What the task requires =>
From the first entry to the last, restate everything word for word and exclude pictures.

Records provided =>
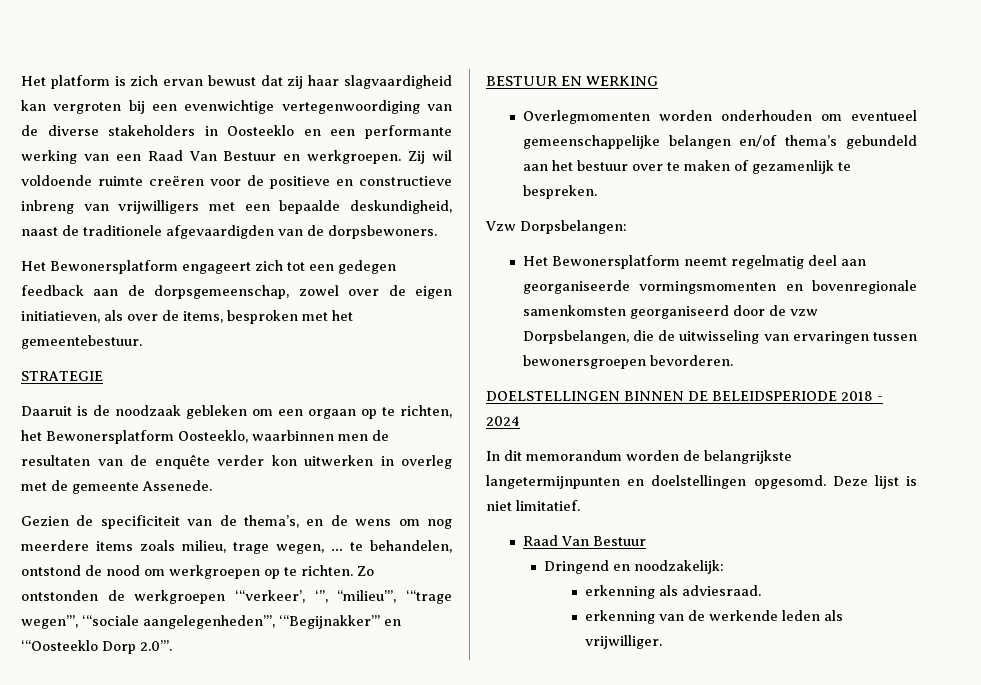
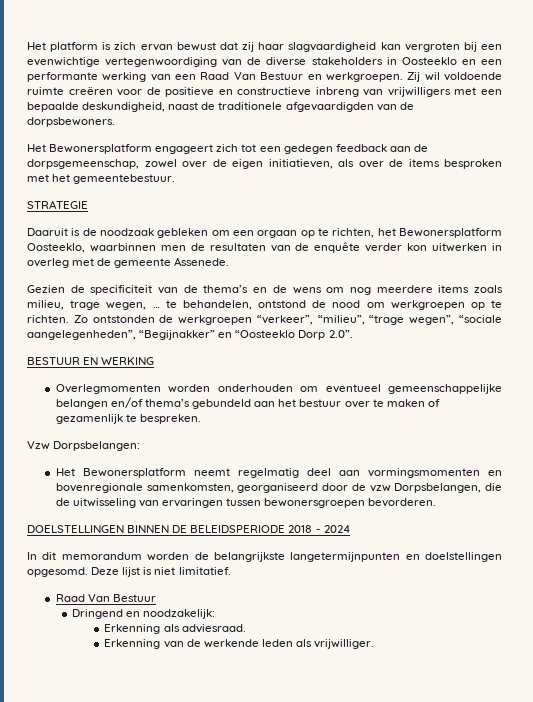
- Het Bewonersplatform engageert zich tot een gedegen feedback aan de dorpsgemeenschap, zowel over de eigen initiatieven, als over de items, besproken met het gemeentebestuur.
+ Het Bewonersplatform engageert zich tot een gedegen feedback aan de dorpsgemeenschap, zowel over de eigen initiatieven, als over de items besproken met het gemeentebestuur.
- Gezien de specificiteit van de thema’s, en de wens om nog meerdere items zoals milieu, trage wegen, … te behandelen, ontstond de nood om werkgroepen op te richten.
+ Gezien de specificiteit van de thema’s en de wens om nog meerdere items zoals milieu, trage wegen, … te behandelen, ontstond de nood om werkgroepen op te richten.
- Zo ontstonden de werkgroepen ‘“verkeer’, ‘”, “milieu”’, ‘“trage wegen’”, ‘“sociale aangelegenheden’”, ‘“Begijnakker’” en ‘“Oosteeklo Dorp 2.0’”.
+ Zo ontstonden de werkgroepen “verkeer”, “milieu”, “trage wegen”, “sociale aangelegenheden”, “Begijnakker” en “Oosteeklo Dorp 2.0”.
- Het Bewonersplatform neemt regelmatig deel aan georganiseerde vormingsmomenten en bovenregionale samenkomsten georganiseerd door de vzw Dorpsbelangen, die de uitwisseling van ervaringen tussen bewonersgroepen bevorderen.
+ Het Bewonersplatform neemt regelmatig deel aan vormingsmomenten en bovenregionale samenkomsten, georganiseerd door de vzw Dorpsbelangen, die de uitwisseling van ervaringen tussen bewonersgroepen bevorderen.
- erkenning als adviesraad.
+ Erkenning als adviesraad.
- erkenning van de werkende leden als vrijwilliger.
+ Erkenning van de werkende leden als vrijwilliger.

Answer for this exercise =>
- Het Bewonersplatform engageert zich tot een gedegen feedback aan de dorpsgemeenschap, zowel over de eigen initiatieven, als over de items, besproken met het gemeentebestuur.
+ Het Bewonersplatform engageert zich tot een gedegen feedback aan de dorpsgemeenschap, zowel over de eigen initiatieven, als over de items besproken met het gemeentebestuur.
- Gezien de specificiteit van de thema’s, en de wens om nog meerdere items zoals milieu, trage wegen, … te behandelen, ontstond de nood om werkgroepen op te richten.
+ Gezien de specificiteit van de thema’s en de wens om nog meerdere items zoals milieu, trage wegen, … te behandelen, ontstond de nood om werkgroepen op te richten.
- Zo ontstonden de werkgroepen ‘“verkeer’, ‘”, “milieu”’, ‘“trage wegen’”, ‘“sociale aangelegenheden’”, ‘“Begijnakker’” en ‘“Oosteeklo Dorp 2.0’”.
+ Zo ontstonden de werkgroepen “verkeer”, “milieu”, “trage wegen”, “sociale aangelegenheden”, “Begijnakker” en “Oosteeklo Dorp 2.0”.
- Het Bewonersplatform neemt regelmatig deel aan georganiseerde vormingsmomenten en bovenregionale samenkomsten georganiseerd door de vzw Dorpsbelangen, die de uitwisseling van ervaringen tussen bewonersgroepen bevorderen.
+ Het Bewonersplatform neemt regelmatig deel aan vormingsmomenten en bovenregionale samenkomsten, georganiseerd door de vzw Dorpsbelangen, die de uitwisseling van ervaringen tussen bewonersgroepen bevorderen.
- erkenning als adviesraad.
+ Erkenning als adviesraad.
- erkenning van de werkende leden als vrijwilliger.
+ Erkenning van de werkende leden als vrijwilliger.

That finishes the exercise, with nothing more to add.